One study examining the VB-MAPP’s measurement properties found high internal consistency, with a reliability score of 0.98, and factor analysis explaining about 72% of the variance in scores. In practical terms, this means the assessment produces consistent, meaningful results across different evaluators and settings.

How Results Shape a Child’s Program

The real value of the VB-MAPP is in what happens after the scoring is done. Each child’s IEP or therapy plan is built by analyzing their milestone scores alongside their barrier scores and transition readiness. The assessor identifies both absolute weaknesses (skills that haven’t emerged at all) and relative weaknesses (skills that lag behind the child’s other abilities).

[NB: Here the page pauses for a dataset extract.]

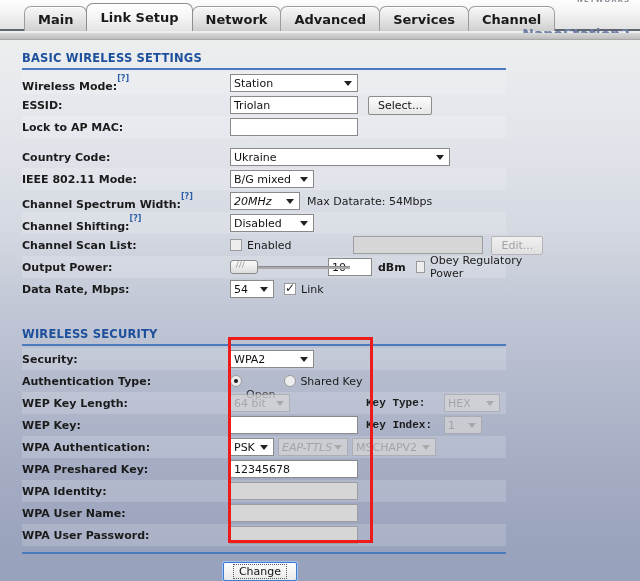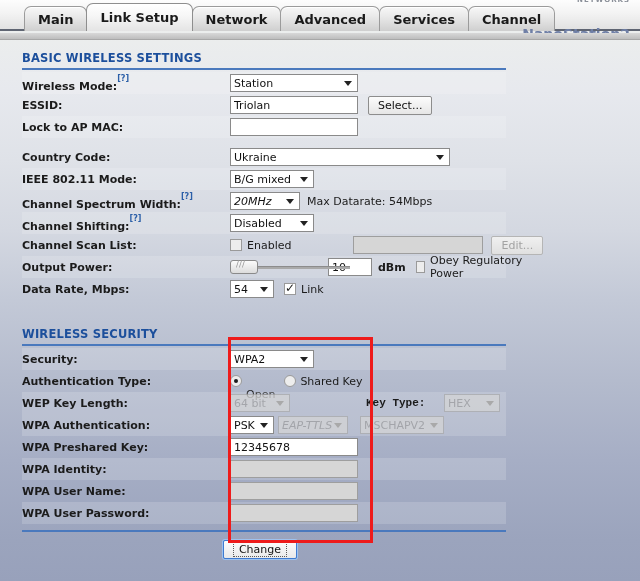"WEP Key:" div.row { html: none -> <div> <div>WEP Key:</div> <div> <input> <span> <span>Key Index:</span> <span> <select> <option>1</option> </select> </span> </span> </div> </div> }
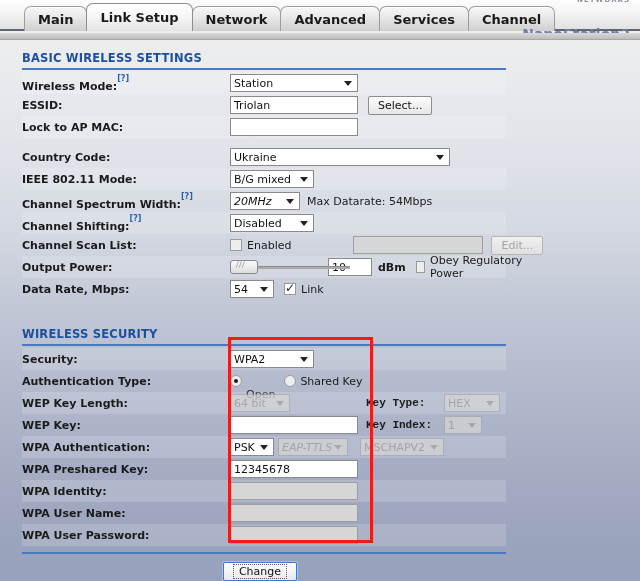"MSCHAPV2" span.selwrap { margin-left: 12px -> 4px }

The placement suggestions built into the VB-MAPP act as a road map. They lay out a curriculum progression so that therapists aren’t just picking random targets but building skills in a logical sequence. If a child scores at Level 1 for intraverbals but Level 2 for tacts, the plan will prioritize conversational responding while continuing to advance labeling. The task analysis provides additional activities to break goals into teachable steps.

This assessment is typically repeated every 6 to 12 months to track progress, adjust goals, and determine whether a child is ready for changes in their educational placement.

VB-MAPP vs. ABLLS-R

The other assessment you’ll frequently hear about in ABA settings is the ABLLS-R (Assessment of Basic Language and Learning Skills, Revised). The two tools overlap in purpose but differ in scope and efficiency.

The ABLLS-R is a broader assessment covering language, social interaction, self-help, and motor skills across many domains. It provides a wide overview of a child’s developmental progress. The VB-MAPP is more narrowly focused on verbal behavior and communication in its milestone component, though it addresses a wider range of skills through its barriers and transition assessments.

A key structural difference is how they organize information. The ABLLS-R sorts skills into multiple domains, while the VB-MAPP plots milestones on a sequenced grid that visually shows how different skill areas relate to each other. This makes it easier to spot imbalances at a glance. Dr. Sundberg originally contributed to the development of the ABLLS before creating the VB-MAPP as a more efficient, research-aligned alternative. For programs with a strong verbal behavior focus, the VB-MAPP is generally the preferred tool. Programs that need a broader developmental picture sometimes use both.